* Data records *
• • • • • • •
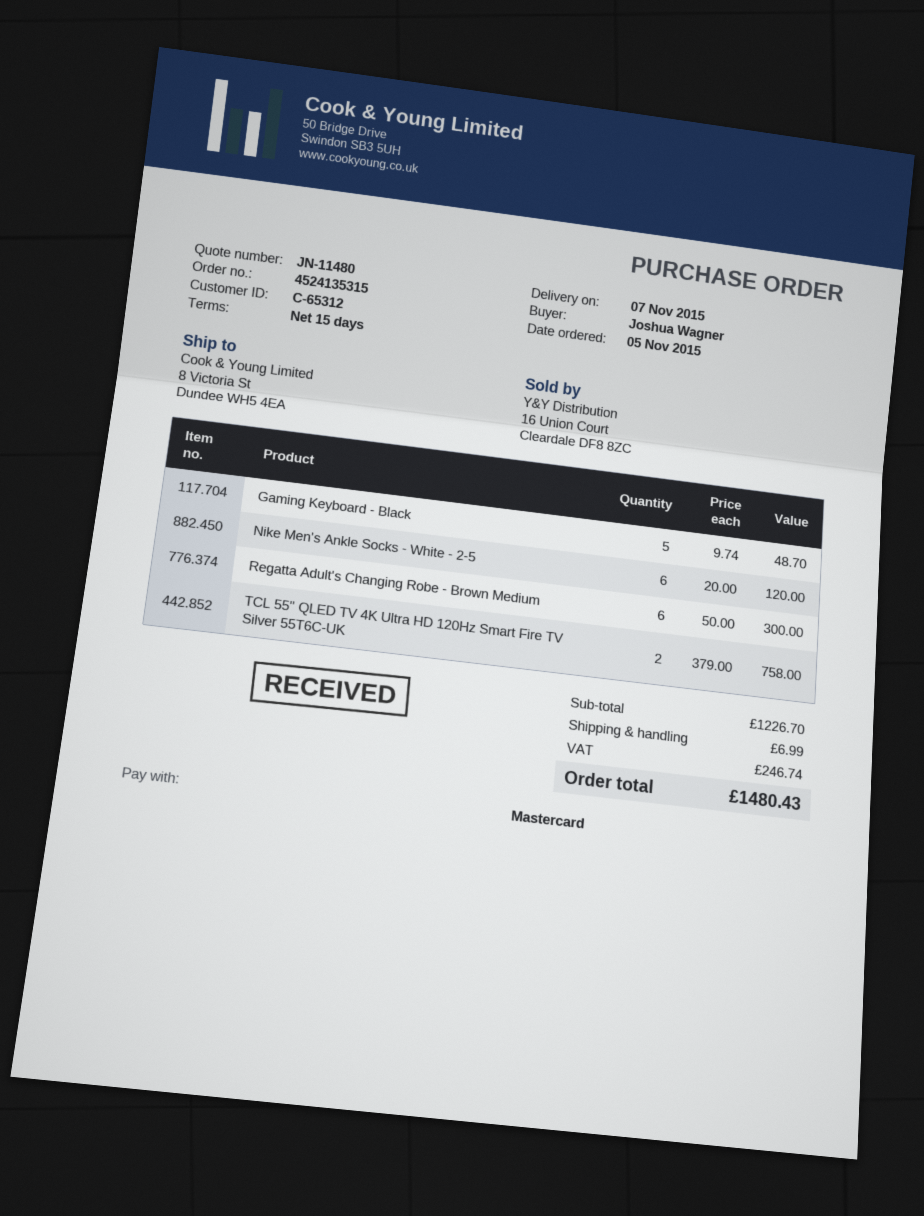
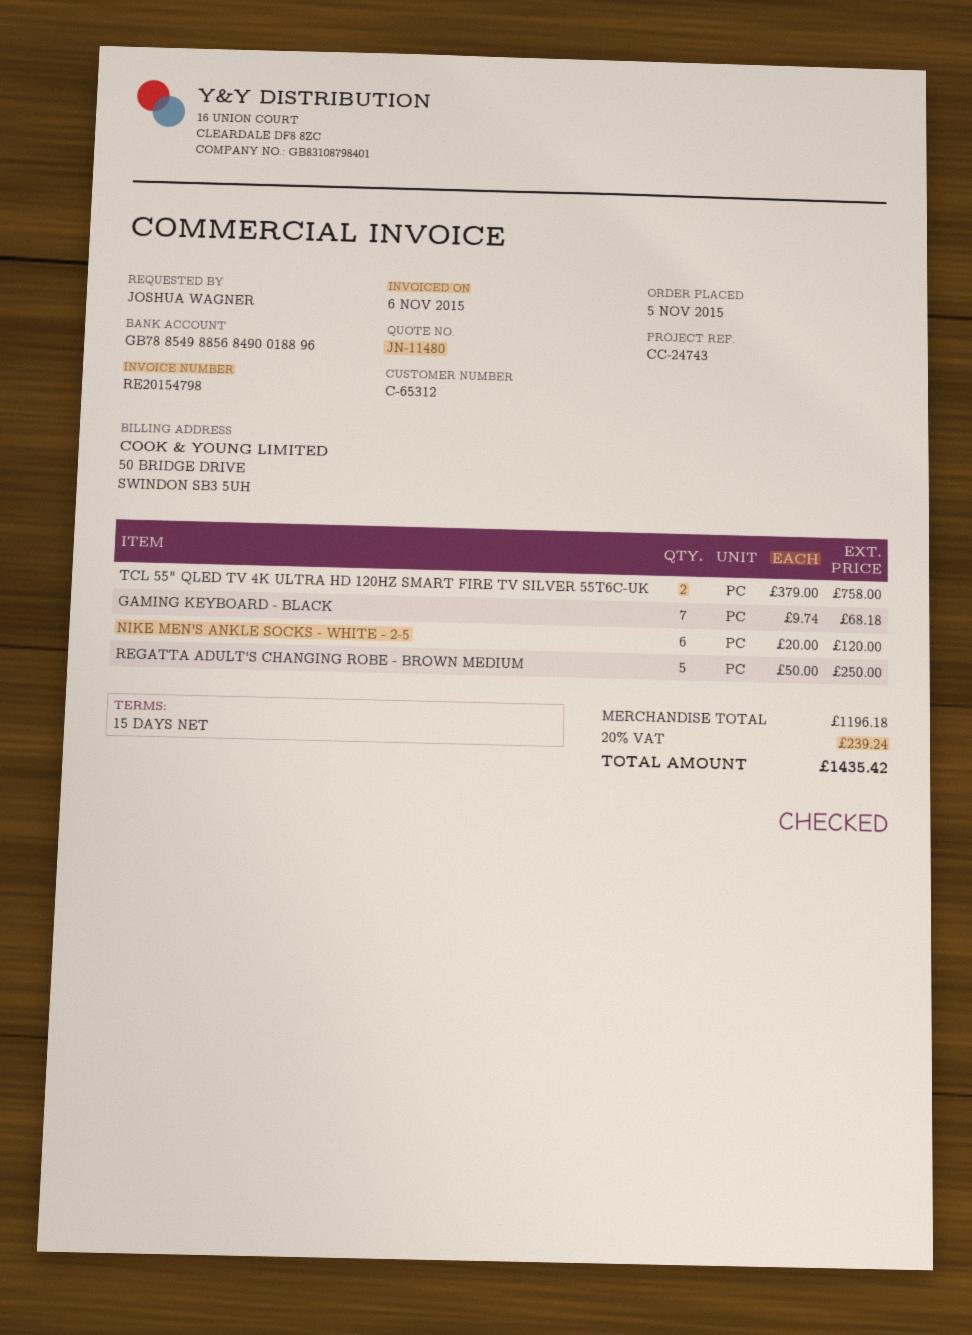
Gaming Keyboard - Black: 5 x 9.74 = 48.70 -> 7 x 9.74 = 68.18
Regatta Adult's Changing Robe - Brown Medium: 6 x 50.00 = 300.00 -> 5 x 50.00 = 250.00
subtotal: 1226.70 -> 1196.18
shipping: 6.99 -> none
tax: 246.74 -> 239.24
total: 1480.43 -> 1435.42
• • • • • • •
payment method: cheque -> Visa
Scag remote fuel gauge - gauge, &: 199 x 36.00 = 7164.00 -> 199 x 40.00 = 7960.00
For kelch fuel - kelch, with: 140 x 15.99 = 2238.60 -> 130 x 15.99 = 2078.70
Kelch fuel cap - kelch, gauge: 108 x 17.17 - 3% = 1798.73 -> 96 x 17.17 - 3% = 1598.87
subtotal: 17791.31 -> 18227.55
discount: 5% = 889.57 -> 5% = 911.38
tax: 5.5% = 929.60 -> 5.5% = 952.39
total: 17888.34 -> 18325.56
• • • • • • •
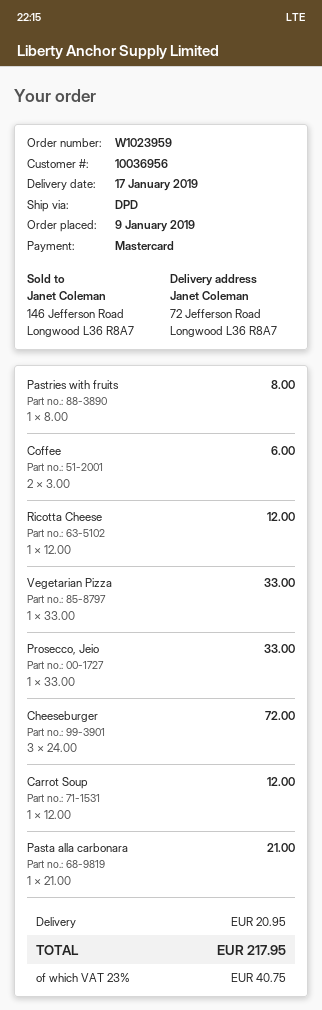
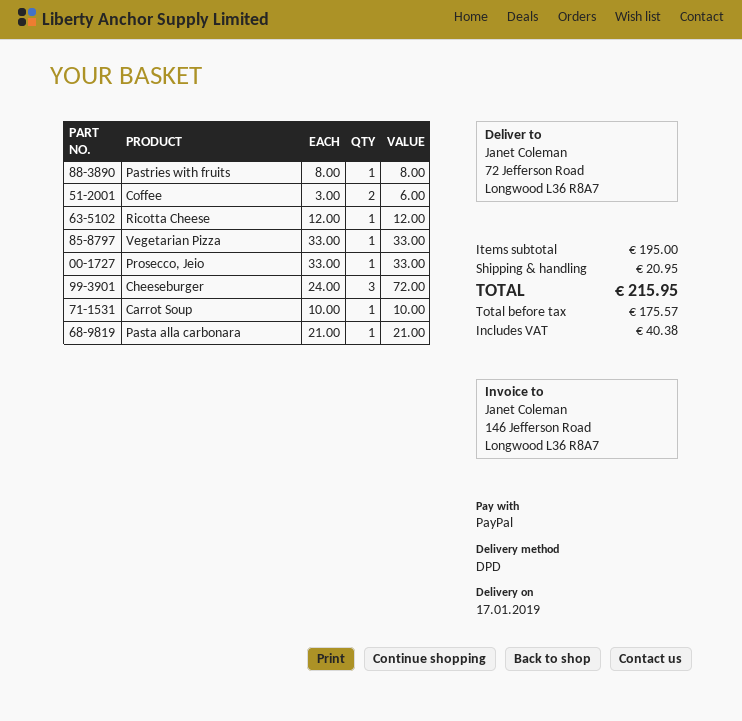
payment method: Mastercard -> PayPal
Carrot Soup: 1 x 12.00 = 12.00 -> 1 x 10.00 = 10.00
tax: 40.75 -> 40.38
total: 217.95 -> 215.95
• • • • • • •
* Problem description *
Look through the data above and return exactly the lines from the one that contains "Scag remote fuel" to the one that contains "total: 17888.34 -> 18325.56", inclusive, with nothing else.

* Output of the task *
Scag remote fuel gauge - gauge, &: 199 x 36.00 = 7164.00 -> 199 x 40.00 = 7960.00
For kelch fuel - kelch, with: 140 x 15.99 = 2238.60 -> 130 x 15.99 = 2078.70
Kelch fuel cap - kelch, gauge: 108 x 17.17 - 3% = 1798.73 -> 96 x 17.17 - 3% = 1598.87
subtotal: 17791.31 -> 18227.55
discount: 5% = 889.57 -> 5% = 911.38
tax: 5.5% = 929.60 -> 5.5% = 952.39
total: 17888.34 -> 18325.56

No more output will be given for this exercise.